The main one is called a Commercial Services Offering or CSO. A CSO process is the front-end piece of an OTA. It’s used when a customer puts out a problem statement, invites people to come in with how they would address that problem, and then that customer selects one or more to move forward with prototyping. The FAR covers it; it's a performance-based approach to awarding contracts and should lead you to a performance-based acquisition.?

In this light, the CSO is a tool that is also underused, and the question becomes, “Why?” To the point of people responding, “The tools are there to use,” I'm hesitant even to say that because that was the line you heard from people who didn't agree with all the acquisition reforms of the 90s, the 2000s, the 2010s, and so forth.

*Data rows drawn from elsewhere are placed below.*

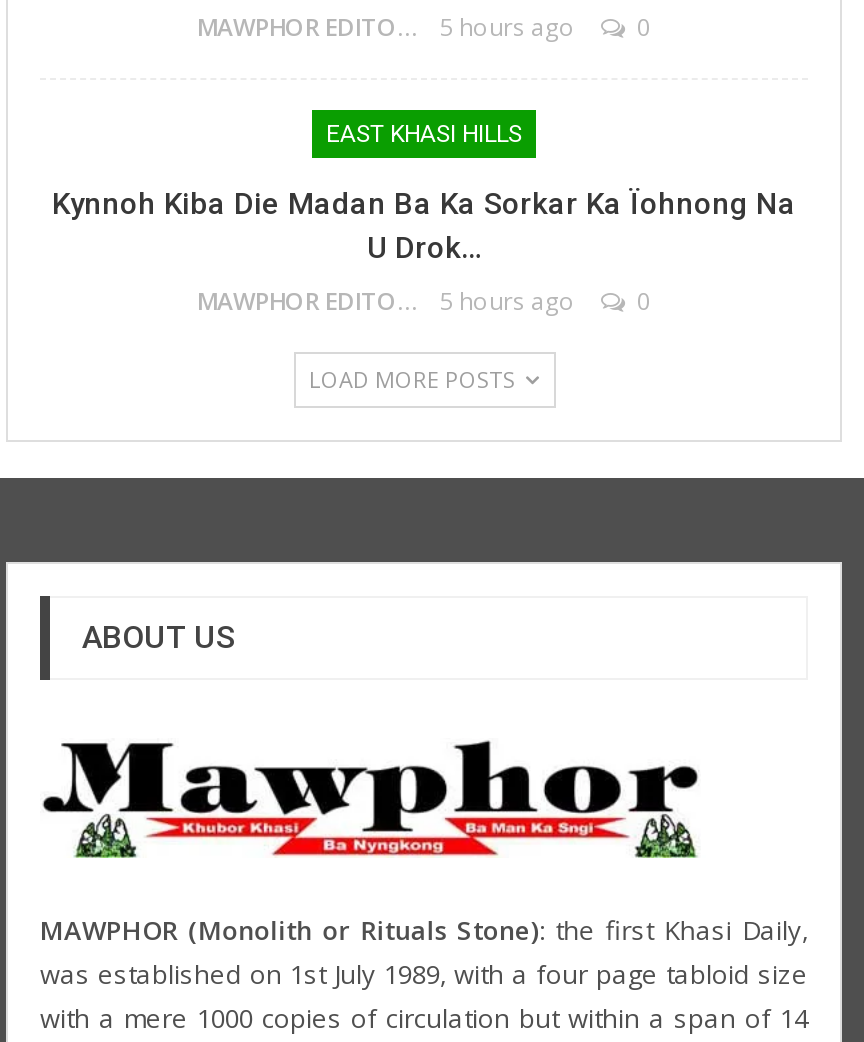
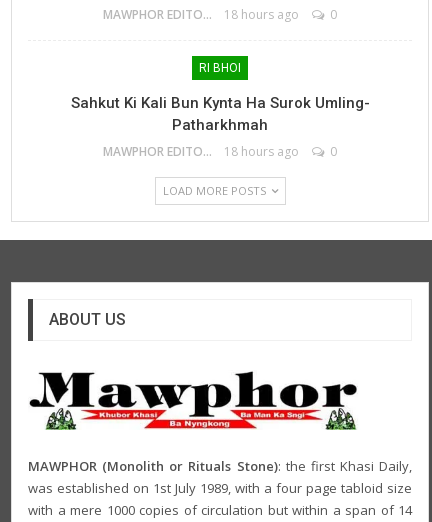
- 5 hours ago
+ 18 hours ago

- EAST KHASI HILLS
+ RI BHOI

- Kynnoh Kiba Die Madan Ba Ka Sorkar Ka Ïohnong Na
- U Drok…
+ Sahkut Ki Kali Bun Kynta Ha Surok Umling-
+ Patharkhmah

- 5 hours ago
+ 18 hours ago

Many said, “No, we don't need more reform. All the tools are there.” Well, they weren't there way back. They are there now. Some of them are severely watered down. I think the 809 Panel identified some areas a couple of years ago, particularly around commercial. And we've taken two steps forward, maybe a step and a half backward, but they're there. The question is, “How do we now capitalize on them? And what can we learn from what's happening in the workspace?”


Caution: We’re still having trouble transitioning OTAs to production?

OTAs are primarily an R&D tool that we've been pushing for years. I pushed for it when I was in office in the late 90s to get what we called “production authority.”

In other words, once I get a non-traditional contractor in the game, I want to take that company through the entire development-to-market process with the same terms and conditions I had to start. Otherwise, you go back under the FAR—and the problem of them potentially walking away happens.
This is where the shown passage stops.